General News of Tuesday, 23 October 2007

Source: The Chronicle

NDC Is Too Weak – DFP

The Western Regional Secretary of the Democratic Freedom Party (DFP), Mr. Charles Fodjour, has noted that the Vienna (Austria)-based International think-tank, African Intelligence Unit (AIU), report which was published by The Chronicle last week, cautioning the opposition NDC to go into alliance with other minority parties in the country as the best strategy to win power in 2008 is not far from the truth, but that advice is not practicable for the NDC.

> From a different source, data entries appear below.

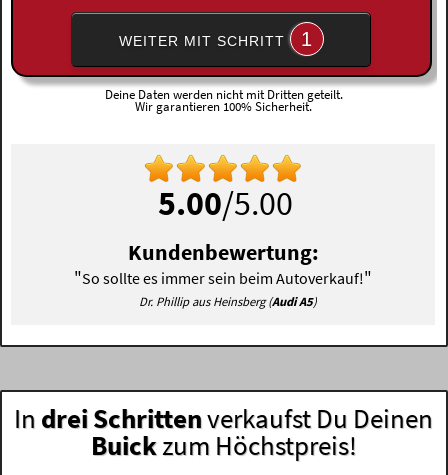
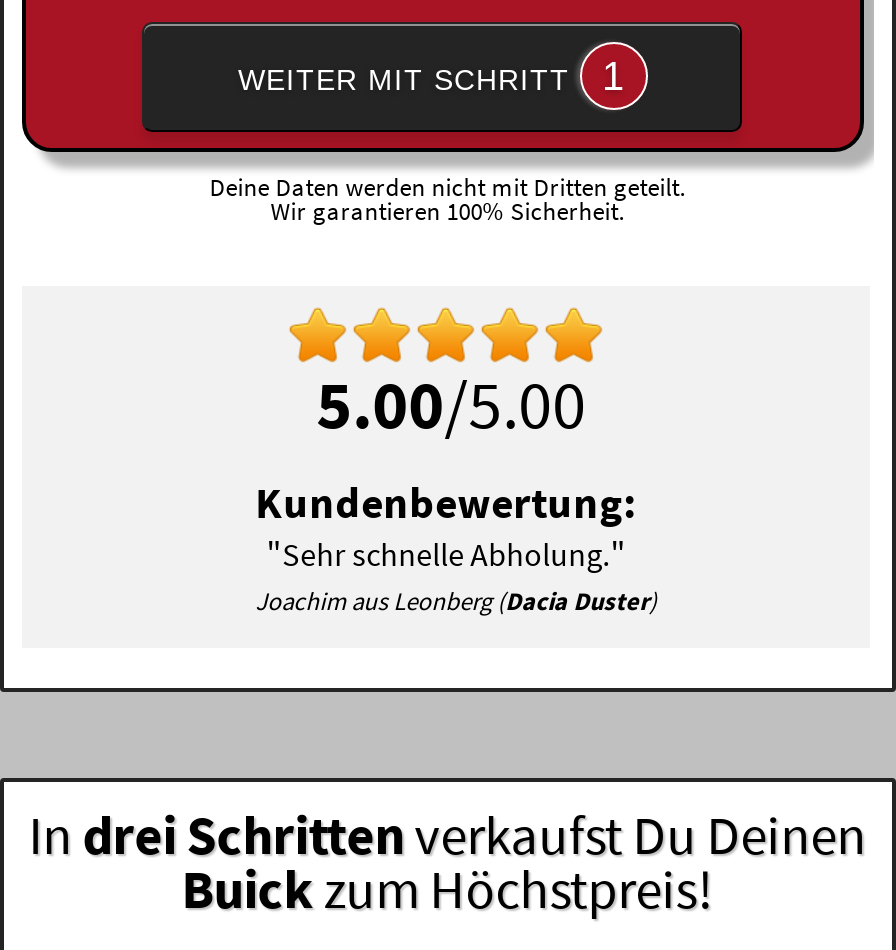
- "So sollte es immer sein beim Autoverkauf!"
- Dr. Phillip aus Heinsberg (Audi A5)
+ "Sehr schnelle Abholung."
+ Joachim aus Leonberg (Dacia Duster)
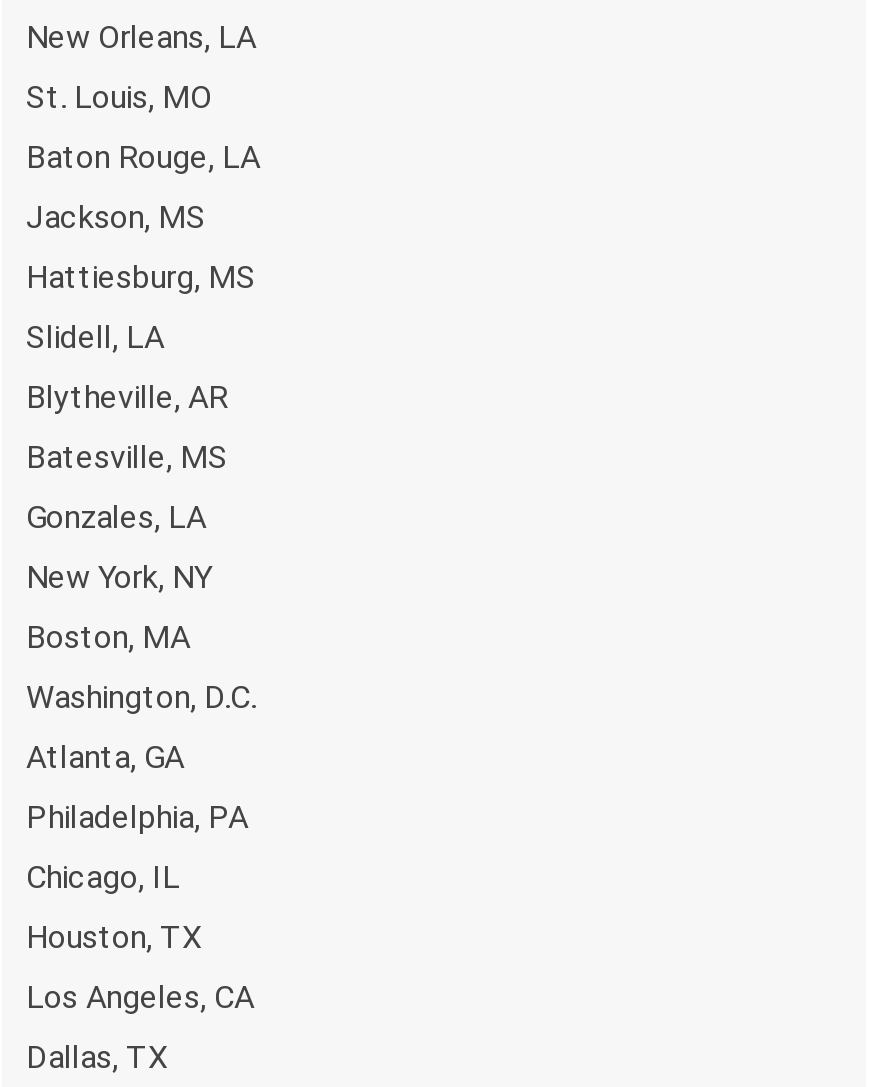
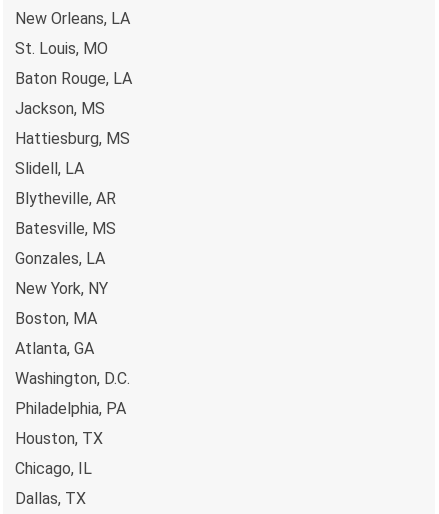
moved down: Washington, D.C.

moved down: Chicago, IL

- Los Angeles, CA
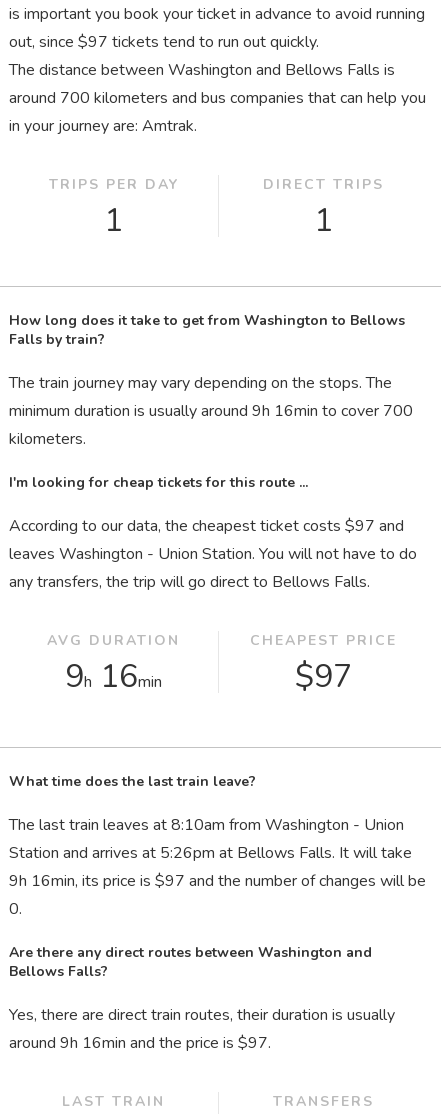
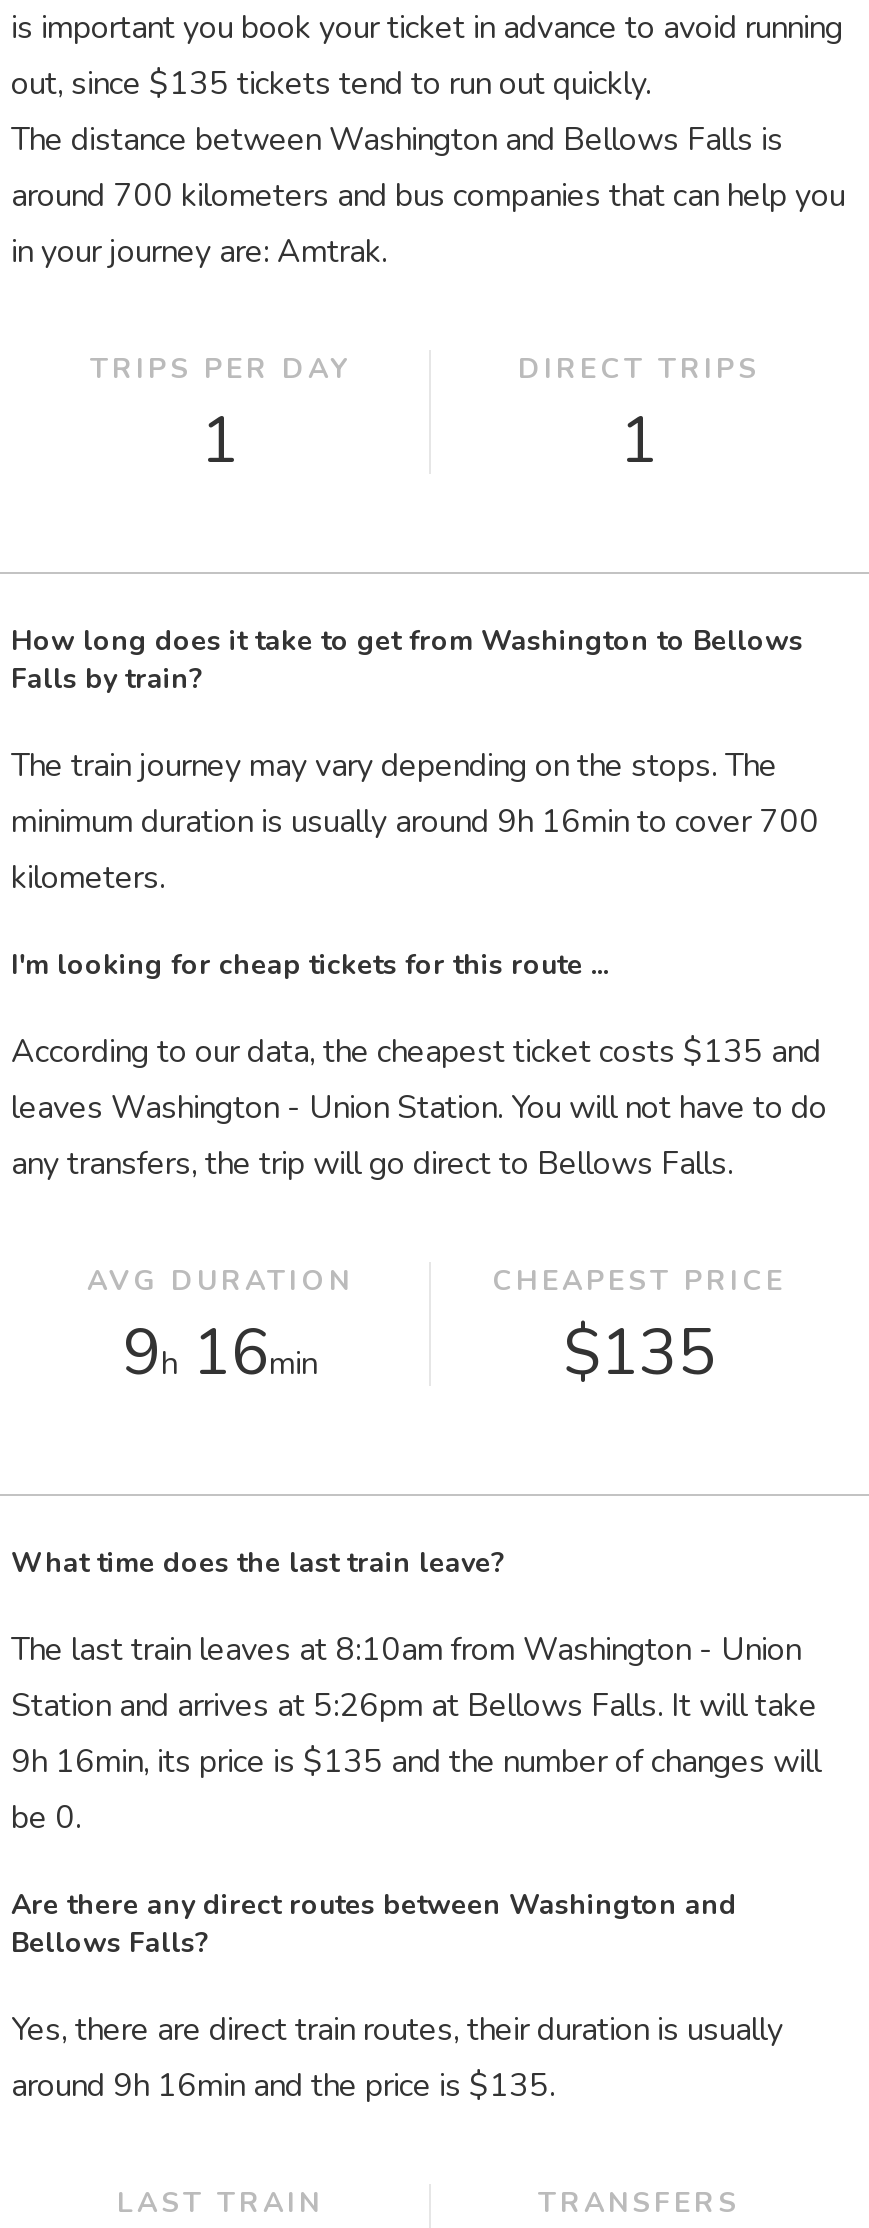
- out, since $97 tickets tend to run out quickly.
+ out, since $135 tickets tend to run out quickly.

- According to our data, the cheapest ticket costs $97 and
+ According to our data, the cheapest ticket costs $135 and

- $97
+ $135

- 9h 16min, its price is $97 and the number of changes will be
- 0.
+ 9h 16min, its price is $135 and the number of changes will
+ be 0.

- around 9h 16min and the price is $97.
+ around 9h 16min and the price is $135.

To him, NDC as it stands now is too weak and incapable of consolidating their support base in the country. “It is a good piece of advice from the AIU because NDC, as far as Ghana’s politics is concerned, is too weak to win elections and will continue to lose their supporters to other parties because of the characters the party is made of,” Charles Fodjour noted.

Speaking in an interview with The Chronicle over the weekend, the DFP Secretary said apart from the caution note served by the AIU in that report, the analysis done by the publisher of The Chronicle, Nana Kofi Coomson, one of Ghana’s intelligent and astute veteran journalists, also published on that same day, Friday October 19, 2007, is indeed a clarion call, not only to the NDC but to all other political parties in the country. According to Charles Fodjour, the NDC as a party can only change and grow in numbers if they stopped using their old campaign messages which Ghanaians rejected in 2004 and build on their dented image. This according to him would lead to a possible alliance between the NDC and the other parties who may sympathize with them during the elections.

The secretary cited the recent attack on the founder of the DFP, Dr. Yaw Obed Asamoah, after expressing his views about the NDC as one of the negative political tools used by the NDC which was not helping their party and Ghana’s political growth. To him, Dr. Asamoah’s assertion that NDC would never come back to power is true because NDC is not capable of consolidating their support base. “Mark my words, we will sweep their supporters as well as those of other parties because the 2008 elections will be fought and won on merit.

Though the DFP is a newly formed political party, he told The Chronicle that their effort and that of other minority parties in the country would be recognised significantly during the elections. This, according to him, would teach some political parties the biggest lesson in the political arena. Asked to explain the bases for supporting the earlier assertion of the DFP founder that NDC was not capable of winning power, he said there were signs in the country and even in the Western Region, which used to be an NDC stronghold, their support base was diminishing. He mentioned the northern sector of the Western Region as a typical example where five constituencies had fallen to NPP. Mr. Fodjour alleged that due to their activities in those areas, NDC had started deceiving the electorate that they (DFP) would come back to the NDC, which was not true.On why DFP was targeting only NDC seats, the regional secretary denied any such move, saying the party was vying for all seats in the country’s parliament.